— RECORDS SHOWN —

********

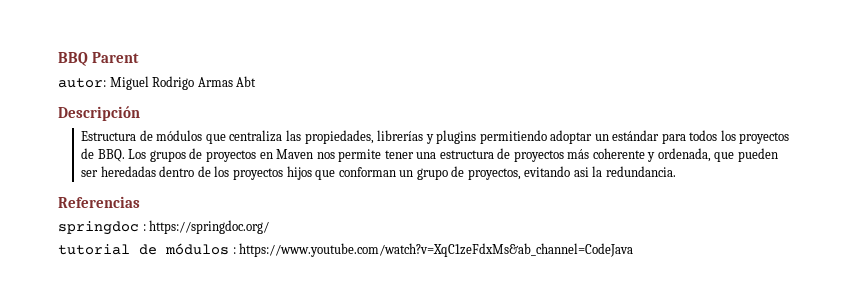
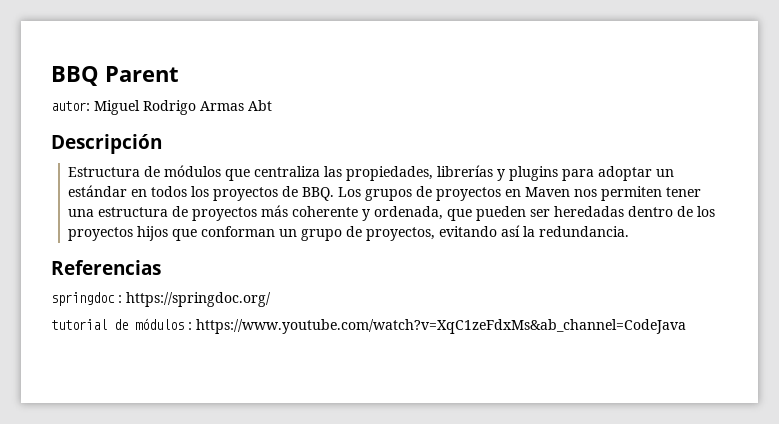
- Estructura de módulos que centraliza las propiedades, librerías y plugins permitiendo adoptar un estándar para todos los proyectos de BBQ. Los grupos de proyectos en Maven nos permite tener una estructura de proyectos más coherente y ordenada, que pueden ser heredadas dentro de los proyectos hijos que conforman un grupo de proyectos, evitando asi la redundancia.
+ Estructura de módulos que centraliza las propiedades, librerías y plugins para adoptar un estándar en todos los proyectos de BBQ. Los grupos de proyectos en Maven nos permiten tener una estructura de proyectos más coherente y ordenada, que pueden ser heredadas dentro de los proyectos hijos que conforman un grupo de proyectos, evitando así la redundancia.

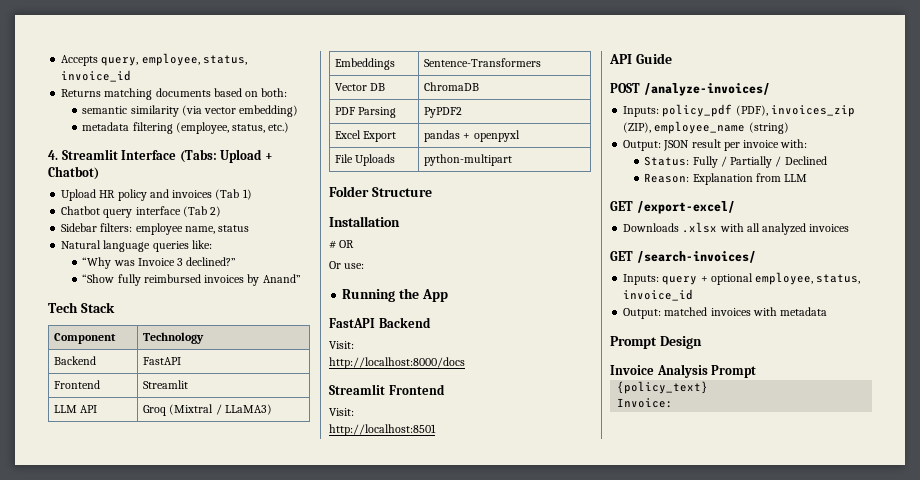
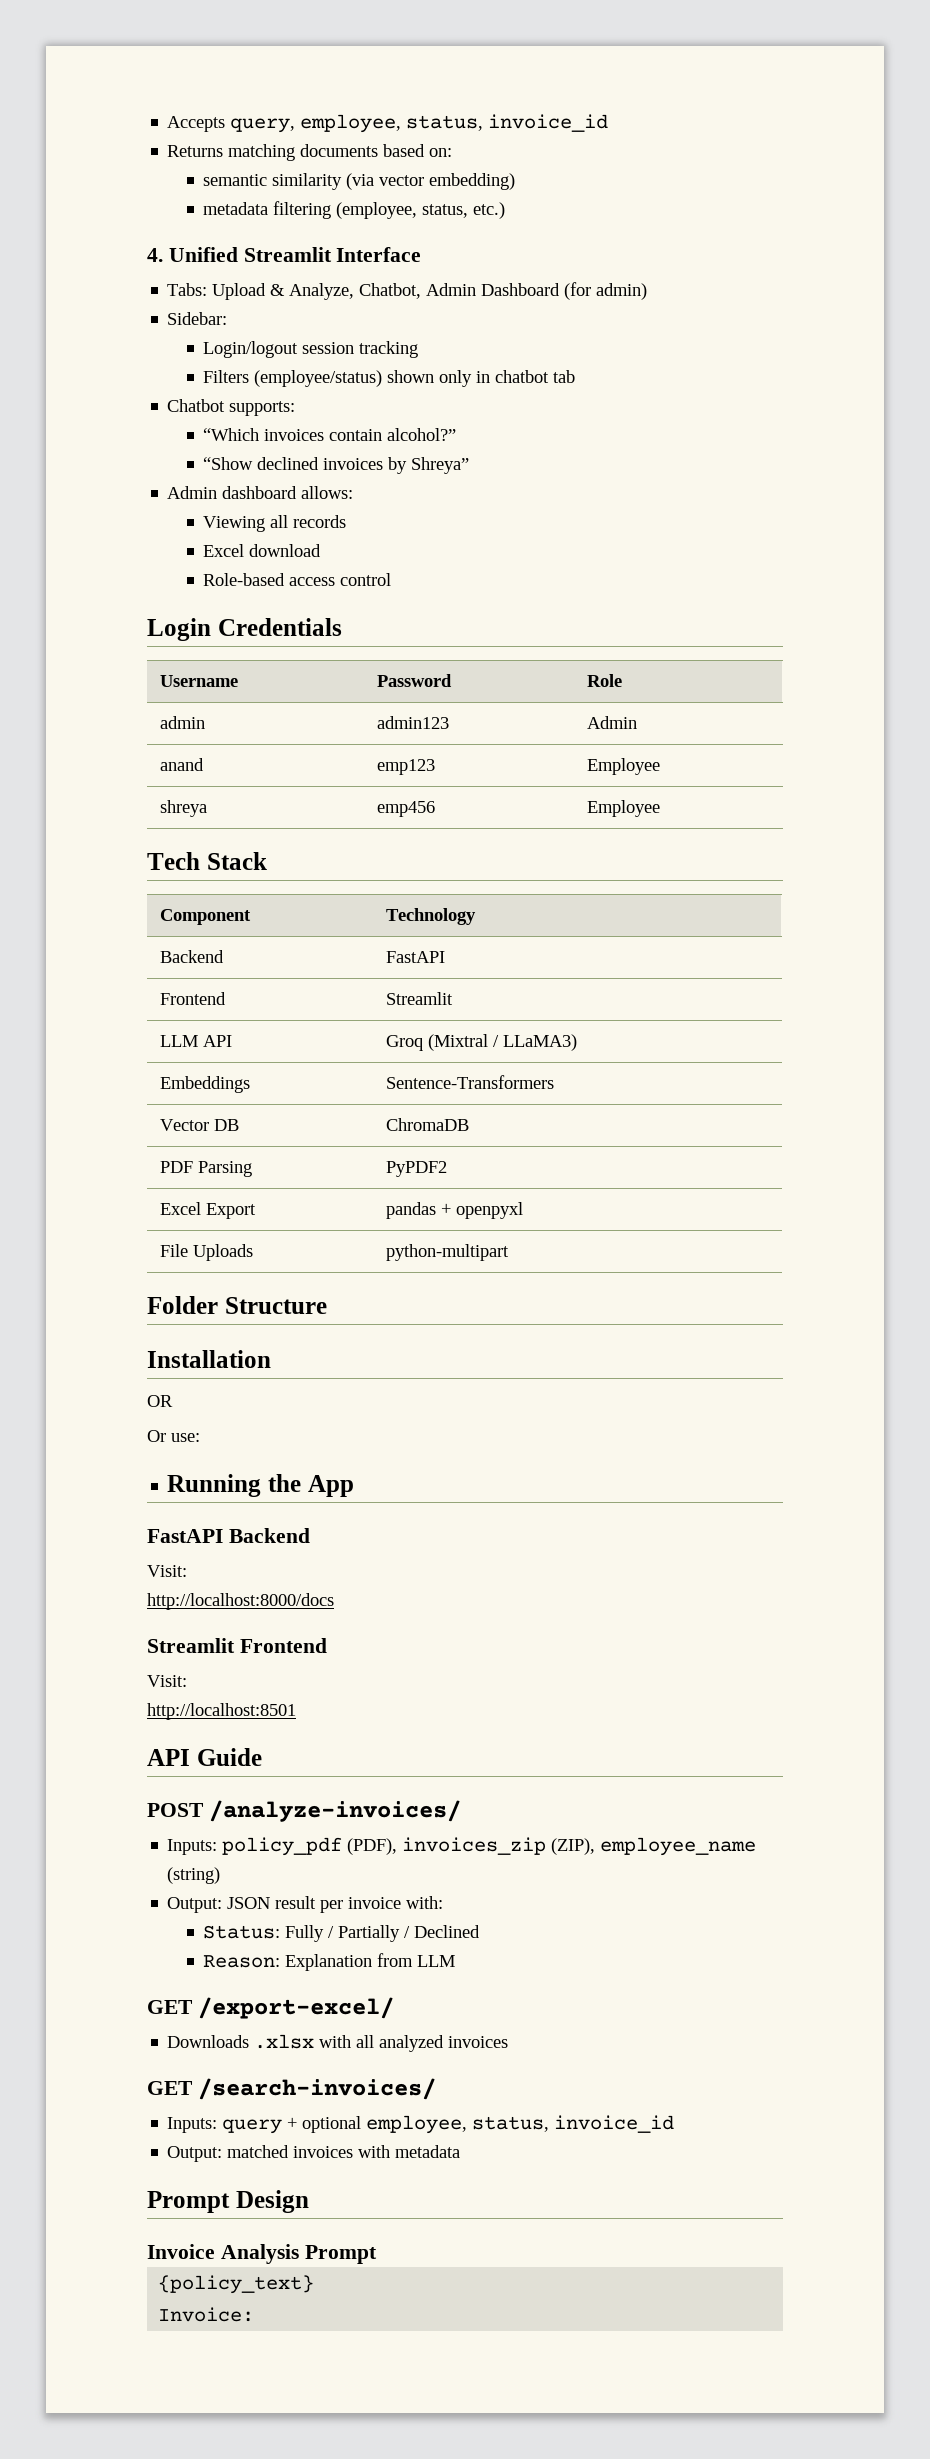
- Returns matching documents based on both:
+ Returns matching documents based on:
- 4. Streamlit Interface (Tabs: Upload + Chatbot)
- Upload HR policy and invoices (Tab 1)
- Chatbot query interface (Tab 2)
- Sidebar filters: employee name, status
- Natural language queries like:
- “Why was Invoice 3 declined?”
- “Show fully reimbursed invoices by Anand”
+ 4. Unified Streamlit Interface
+ Tabs: Upload & Analyze, Chatbot, Admin Dashboard (for admin)
+ Sidebar:
+ Login/logout session tracking
+ Filters (employee/status) shown only in chatbot tab
+ Chatbot supports:
+ “Which invoices contain alcohol?”
+ “Show declined invoices by Shreya”
+ Admin dashboard allows:
+ Viewing all records
+ Excel download
+ Role-based access control
+ Login Credentials
+ Username | Password | Role
+ admin | admin123 | Admin
+ anand | emp123 | Employee
+ shreya | emp456 | Employee
- # OR
+ OR

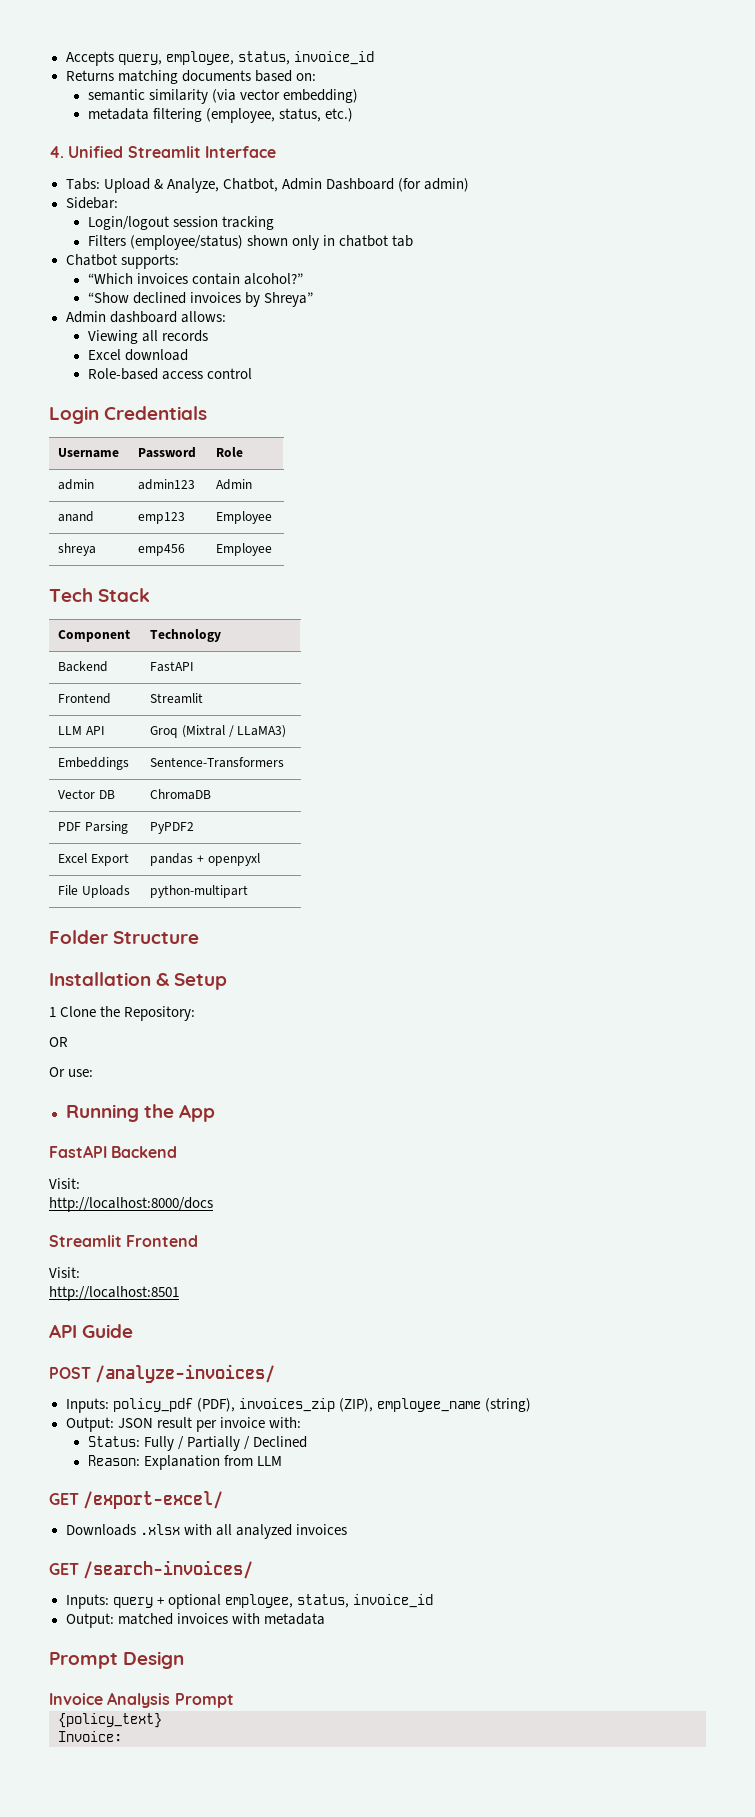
- Installation
+ Installation & Setup
+ 1 Clone the Repository:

********

— PROBLEM DETAILS —
Line by line, transcribe the records exactly, omitting the images.

— THE ANSWER —
- Estructura de módulos que centraliza las propiedades, librerías y plugins permitiendo adoptar un estándar para todos los proyectos de BBQ. Los grupos de proyectos en Maven nos permite tener una estructura de proyectos más coherente y ordenada, que pueden ser heredadas dentro de los proyectos hijos que conforman un grupo de proyectos, evitando asi la redundancia.
+ Estructura de módulos que centraliza las propiedades, librerías y plugins para adoptar un estándar en todos los proyectos de BBQ. Los grupos de proyectos en Maven nos permiten tener una estructura de proyectos más coherente y ordenada, que pueden ser heredadas dentro de los proyectos hijos que conforman un grupo de proyectos, evitando así la redundancia.

- Returns matching documents based on both:
+ Returns matching documents based on:
- 4. Streamlit Interface (Tabs: Upload + Chatbot)
- Upload HR policy and invoices (Tab 1)
- Chatbot query interface (Tab 2)
- Sidebar filters: employee name, status
- Natural language queries like:
- “Why was Invoice 3 declined?”
- “Show fully reimbursed invoices by Anand”
+ 4. Unified Streamlit Interface
+ Tabs: Upload & Analyze, Chatbot, Admin Dashboard (for admin)
+ Sidebar:
+ Login/logout session tracking
+ Filters (employee/status) shown only in chatbot tab
+ Chatbot supports:
+ “Which invoices contain alcohol?”
+ “Show declined invoices by Shreya”
+ Admin dashboard allows:
+ Viewing all records
+ Excel download
+ Role-based access control
+ Login Credentials
+ Username | Password | Role
+ admin | admin123 | Admin
+ anand | emp123 | Employee
+ shreya | emp456 | Employee
- # OR
+ OR

- Installation
+ Installation & Setup
+ 1 Clone the Repository:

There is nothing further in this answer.